What is your wife's educational background and does she work outside the home?
Is This Really Free?
Submitted by Please-help on
hi triedandtrue, i'm seldom used to such help without having to pay for it. thank you for the quick advice and the user references which is so important since historic users may no longer be active but as it seems you know very well, the advice on this matter are practically timeless. 'a prosthetic to compensate for her behavior' is a really a great perspective and analogy to get my head around this. thank you so so much.
to answer your questions:
1. she is medicated - Vyvans (70mg), Stratera (80mg)
2. she is college educated - a big struggle for which she worked really hard at. she has been through a lot and she has overcome this along with other struggles that are impressive.
3. she does work outside of the home
A village of support
Submitted by triedandtrue on
Expanding your network of support to help you and your wife deal with the ADHD is key. The phrase "it takes a village to raise a child" could easily be applied to the world of ADHD.
Because your wife is in the paid workforce, many people monitor her performance, handle the schedule, and provide feedback. If she were a stay-at-home mom, that burden would be on you alone because the ADHD person has poor self-perception and can rarely self-monitor.
ADHD parents tend to need generous blocks of time away from minding their kids. Your wife works all day and from your post obviously wants time off at the end of the weekday and on weekends. That is simply the reality. Most non-ADHD spouses in effect work "second shifts" in the home for this reason. At least your wife reads with the kids and puts them to bed at night.
Only great motivation can prompt an ADHD person to change inappropriate behavior. Good that you see these realities so clearly. It would be wise address them in therapy, which is a further expansion of0 the "village." I replied to bd2595, another non-ADHD husband, about therapy for his wife.

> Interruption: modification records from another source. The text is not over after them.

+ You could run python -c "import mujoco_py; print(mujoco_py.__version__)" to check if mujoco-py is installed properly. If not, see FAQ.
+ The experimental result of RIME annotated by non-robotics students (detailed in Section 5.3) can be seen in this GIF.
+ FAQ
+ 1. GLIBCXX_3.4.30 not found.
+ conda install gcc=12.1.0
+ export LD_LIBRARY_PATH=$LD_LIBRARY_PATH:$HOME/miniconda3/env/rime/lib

The radio program's advice "to have the ADHD'r use some of her hyper-focus time to be attentive and responsive to you" is off base. The ADHD mind does not work that way. This is a pervasive brain disorder and for someone as impaired as your wife, only specialized therapies work. For example, a skilled therapist could work with your wife to develop strategies to help her stop snapping at your child (see also my paragraph about medication below). The therapist could also (in combination with some of Melissa's suggestions) help your wife schedule specific actions and statements of affection toward you. These actions and statements might feel "unnatural" to your wife, but repetition can let her fake it till she makes it, so to speak. That is, the new behaviors can, over time, have a transformative effect on the mind. Newfound success in life could strengthen her motivation to change.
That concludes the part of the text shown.